Review: The Wolf of Wall Street

Please note: This article is published as an archive copy from Philadelphia City Paper. My City Paper is not affiliated with Philadelphia City Paper. Philadelphia City Paper was an alternative weekly newspaper in Philadelphia, Pennsylvania. The last edition was published on October 8, 2015.

[Grade: A-] Three hours long without an ounce of fat, Martin Scorsese's latest is an utterly controlled monument to self-indulgence.

Review: The Wolf of Wall Street

City Paper grade: A-

Three hours long without an ounce of fat, The Wolf of Wall Street is an utterly controlled monument to self-indulgence. As Jordan Belfort, a small-time broker who makes several fortunes selling penny stocks to increasingly well-monied chumps, Leonardo DiCaprio finally pays off the unrealized potential of his long collaboration with Martin Scorsese; he’s the self-made man as permanent huckster, taking the salesman’s always-be-closing maxim to unparalleled lengths. DiCaprio’s recent roles as Jay Gatsby and Django Unchained’s slaveowner indicate that the actor, who’d never quite settled into grown-up roles, has found his wheelhouse in playing smooth-talking, morally crippled men.

Working from the real Belfort’s autobiography, screenwriter Terence Winter structures Wolf as a series of swindles and bacchanals which grow redundant and draining by design; Jordan’s the life of the party, but he’s also the one waking up in a puddle of fluid the morning after. He’s surrounded by men, including Jonah Hill as a composite second-in-command, who’ll do anything for him as long as the money keeps coming — and it does.
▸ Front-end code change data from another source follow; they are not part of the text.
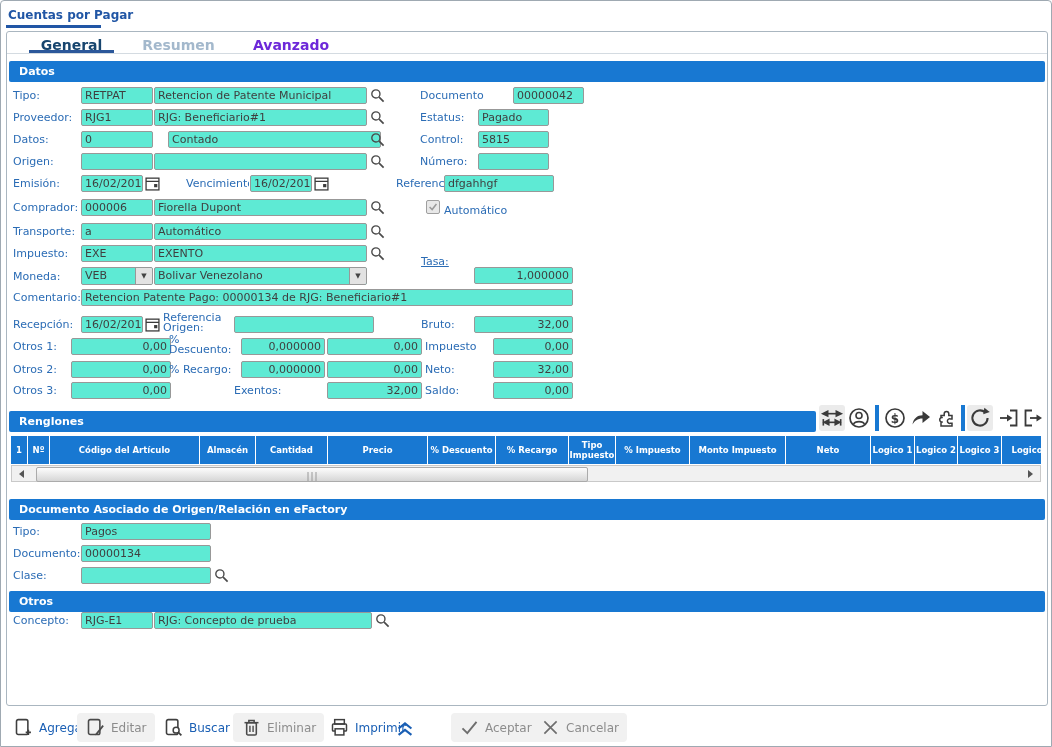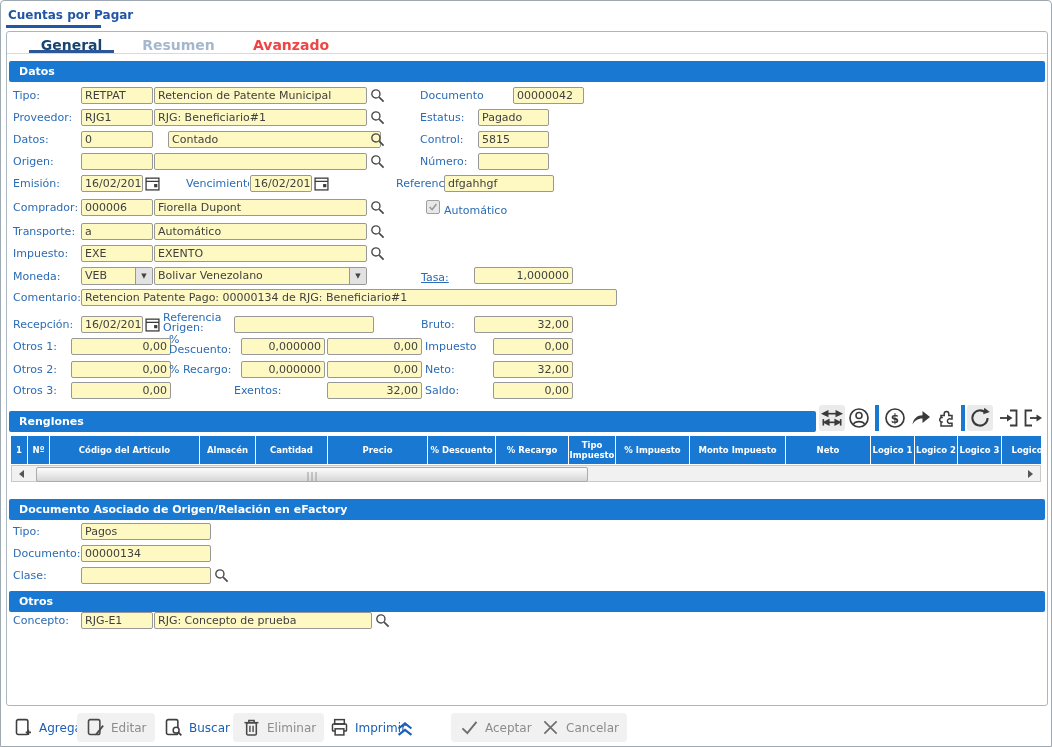"Avanzado" div.tabtxt { color: #ef4444 -> #6d28d9 }
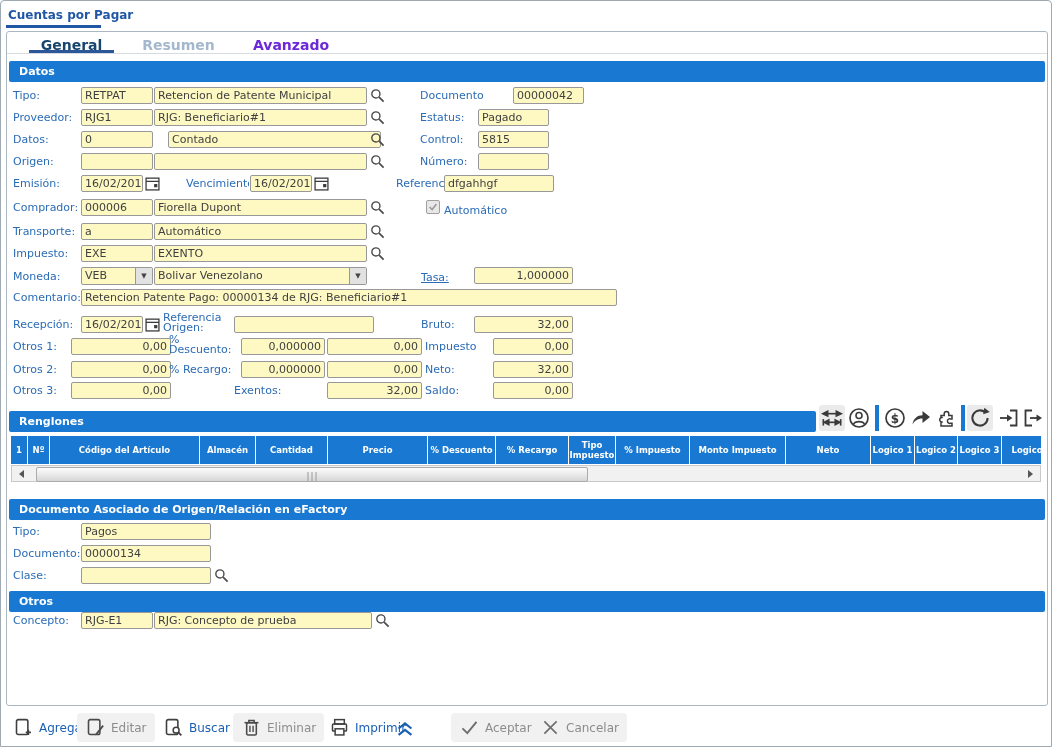"RETPAT" .fld { background: #fef9c3 -> #5eead4 }
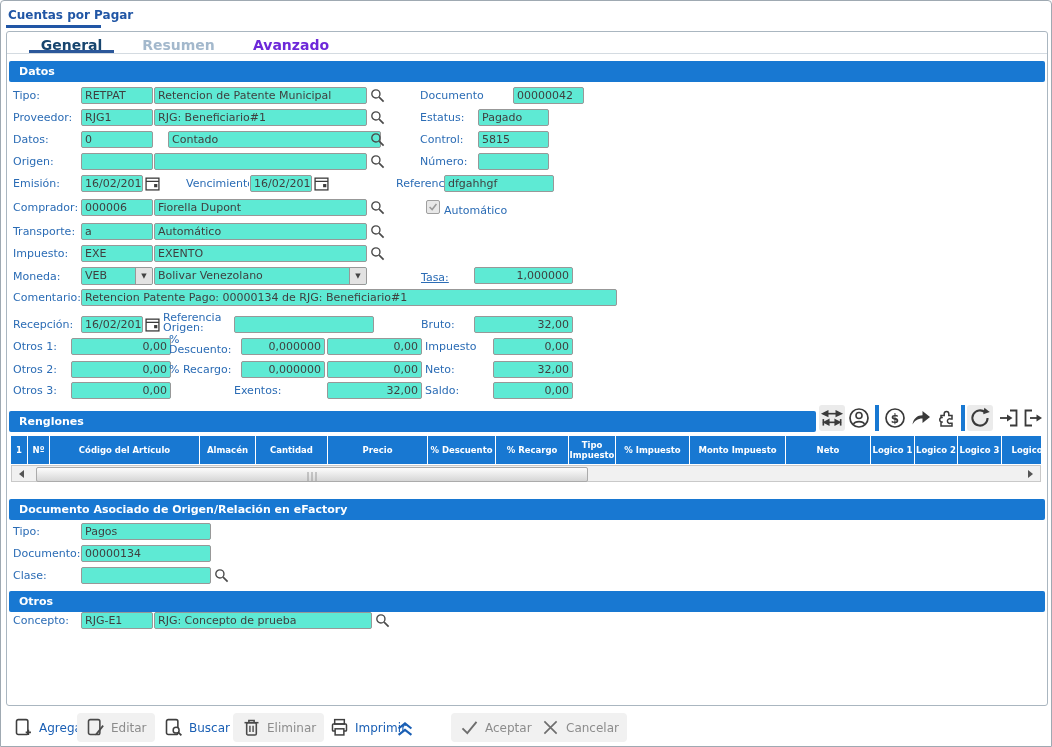"Tasa:" div.lbl { top: 270px -> 254px }
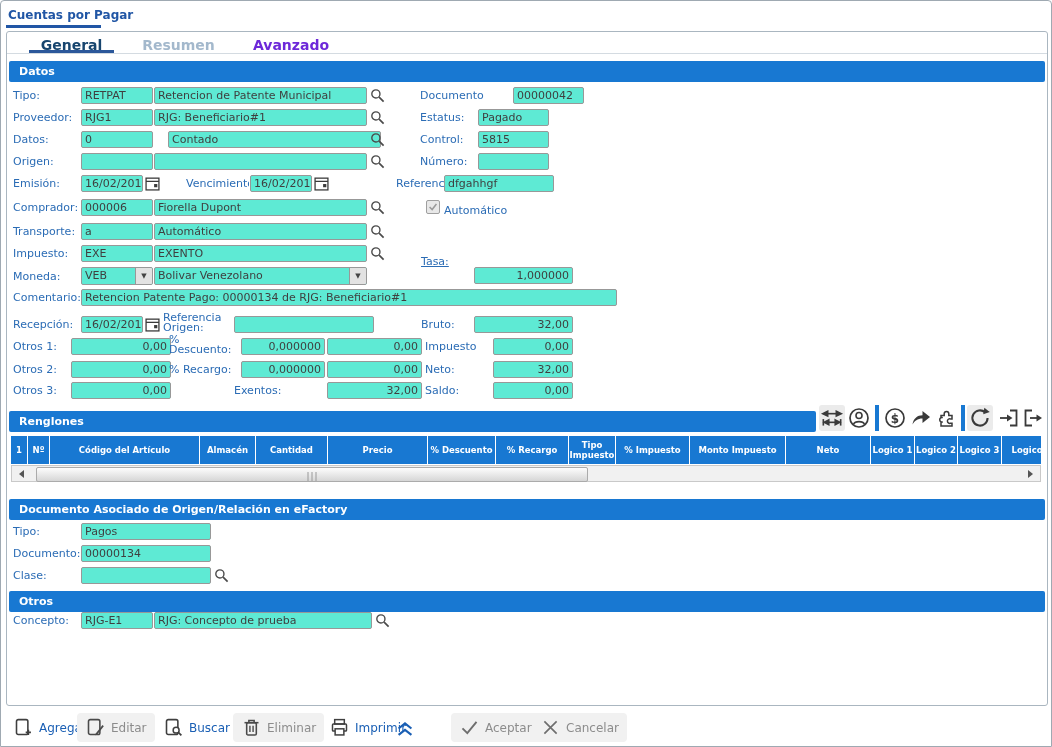"Retencion Patente Pago: 00000134 de" div.fld { width: 536px -> 492px }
There are women in this world — a few wives and a lot of prostitutes, frequently stripped of clothing and body hair, and a few brokers who keep up with the two guys — but it’s essentially a dick-measuring contest that never stops. When the government sends him a subpoena, Jordan whips his out and pisses on it.

Wolf runs the risk of making financial corruption seem attractive, but that’s because it is — at least to those of sufficient amorality, willing to pay the fines and do their brief terms and emerge from prison with barely a crease in their bespoke dress shirts. It won’t turn people off financial crime any more than any cautionary tale can stop people from trying drugs, but it’s a frightening and clear-eyed look at why so many indulge, and why they get to keep on indulging.